Collection entries
------------------------
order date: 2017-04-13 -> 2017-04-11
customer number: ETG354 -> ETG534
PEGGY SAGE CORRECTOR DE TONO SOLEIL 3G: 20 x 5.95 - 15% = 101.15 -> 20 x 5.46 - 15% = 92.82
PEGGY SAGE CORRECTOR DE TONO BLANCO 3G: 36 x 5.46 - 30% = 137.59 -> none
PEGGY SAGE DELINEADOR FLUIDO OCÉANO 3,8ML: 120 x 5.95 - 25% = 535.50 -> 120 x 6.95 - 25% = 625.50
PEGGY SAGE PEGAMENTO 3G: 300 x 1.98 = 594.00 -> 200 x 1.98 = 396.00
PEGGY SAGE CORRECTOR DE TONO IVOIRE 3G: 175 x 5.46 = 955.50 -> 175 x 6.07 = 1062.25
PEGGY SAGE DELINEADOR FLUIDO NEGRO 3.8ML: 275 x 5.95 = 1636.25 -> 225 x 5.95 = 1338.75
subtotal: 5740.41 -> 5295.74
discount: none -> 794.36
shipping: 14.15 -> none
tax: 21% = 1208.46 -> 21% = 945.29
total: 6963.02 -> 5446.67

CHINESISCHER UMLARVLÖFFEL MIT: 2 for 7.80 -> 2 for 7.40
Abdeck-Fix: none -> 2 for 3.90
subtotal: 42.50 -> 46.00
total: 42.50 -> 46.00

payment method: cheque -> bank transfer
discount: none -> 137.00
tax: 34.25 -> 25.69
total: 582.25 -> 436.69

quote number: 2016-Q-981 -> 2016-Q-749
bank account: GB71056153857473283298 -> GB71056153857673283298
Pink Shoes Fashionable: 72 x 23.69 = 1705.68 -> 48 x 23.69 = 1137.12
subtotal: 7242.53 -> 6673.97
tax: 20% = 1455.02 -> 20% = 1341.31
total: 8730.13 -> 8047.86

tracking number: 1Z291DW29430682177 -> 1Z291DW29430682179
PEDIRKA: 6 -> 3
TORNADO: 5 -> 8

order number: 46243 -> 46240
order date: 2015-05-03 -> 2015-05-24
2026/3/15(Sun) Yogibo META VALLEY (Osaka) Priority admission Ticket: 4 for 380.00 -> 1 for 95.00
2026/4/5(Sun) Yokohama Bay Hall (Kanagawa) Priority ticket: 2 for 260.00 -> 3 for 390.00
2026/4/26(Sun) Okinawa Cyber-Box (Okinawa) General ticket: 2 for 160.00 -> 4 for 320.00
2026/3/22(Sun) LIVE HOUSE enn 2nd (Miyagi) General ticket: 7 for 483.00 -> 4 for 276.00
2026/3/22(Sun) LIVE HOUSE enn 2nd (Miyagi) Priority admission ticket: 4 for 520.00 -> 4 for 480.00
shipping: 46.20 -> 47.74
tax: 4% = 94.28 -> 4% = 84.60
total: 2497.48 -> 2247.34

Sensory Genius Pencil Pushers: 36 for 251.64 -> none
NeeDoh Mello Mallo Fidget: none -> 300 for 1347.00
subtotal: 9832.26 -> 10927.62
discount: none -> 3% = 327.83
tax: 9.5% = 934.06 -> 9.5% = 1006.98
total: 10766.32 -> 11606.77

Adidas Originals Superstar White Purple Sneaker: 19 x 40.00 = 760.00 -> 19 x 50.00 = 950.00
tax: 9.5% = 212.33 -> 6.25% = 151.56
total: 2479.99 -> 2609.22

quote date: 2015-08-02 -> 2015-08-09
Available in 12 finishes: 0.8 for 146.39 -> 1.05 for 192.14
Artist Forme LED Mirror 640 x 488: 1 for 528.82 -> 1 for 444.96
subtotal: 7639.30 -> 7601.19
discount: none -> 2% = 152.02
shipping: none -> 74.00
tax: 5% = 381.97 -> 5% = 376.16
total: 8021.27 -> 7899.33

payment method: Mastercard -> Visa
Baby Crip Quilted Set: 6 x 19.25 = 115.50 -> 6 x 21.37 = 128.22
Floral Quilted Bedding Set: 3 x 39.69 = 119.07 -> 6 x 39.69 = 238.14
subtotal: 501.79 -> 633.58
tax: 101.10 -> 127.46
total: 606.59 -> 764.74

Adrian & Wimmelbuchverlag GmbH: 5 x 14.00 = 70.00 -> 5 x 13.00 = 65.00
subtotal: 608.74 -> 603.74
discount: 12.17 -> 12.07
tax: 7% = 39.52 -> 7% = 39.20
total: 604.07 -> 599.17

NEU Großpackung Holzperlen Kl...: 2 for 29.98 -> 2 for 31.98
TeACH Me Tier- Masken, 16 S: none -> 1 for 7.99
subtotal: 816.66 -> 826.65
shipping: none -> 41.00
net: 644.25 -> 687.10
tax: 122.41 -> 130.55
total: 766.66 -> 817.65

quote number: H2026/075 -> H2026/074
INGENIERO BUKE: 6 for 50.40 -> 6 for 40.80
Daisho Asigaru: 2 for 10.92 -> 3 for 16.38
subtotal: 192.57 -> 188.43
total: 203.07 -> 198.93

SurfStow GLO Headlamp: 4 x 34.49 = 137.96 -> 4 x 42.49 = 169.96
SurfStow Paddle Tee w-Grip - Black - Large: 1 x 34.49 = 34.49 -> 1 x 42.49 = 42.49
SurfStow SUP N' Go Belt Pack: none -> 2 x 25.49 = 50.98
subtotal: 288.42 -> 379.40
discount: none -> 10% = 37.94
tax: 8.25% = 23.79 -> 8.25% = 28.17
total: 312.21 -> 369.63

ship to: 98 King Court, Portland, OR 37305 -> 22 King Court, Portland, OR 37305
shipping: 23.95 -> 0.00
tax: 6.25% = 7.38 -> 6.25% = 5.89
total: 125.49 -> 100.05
------------------------
§ **Work task**
For each line of the entries that contains the word "number", make a copy.

§ **Exercise result**
customer number: ETG354 -> ETG534
quote number: 2016-Q-981 -> 2016-Q-749
tracking number: 1Z291DW29430682177 -> 1Z291DW29430682179
order number: 46243 -> 46240
quote number: H2026/075 -> H2026/074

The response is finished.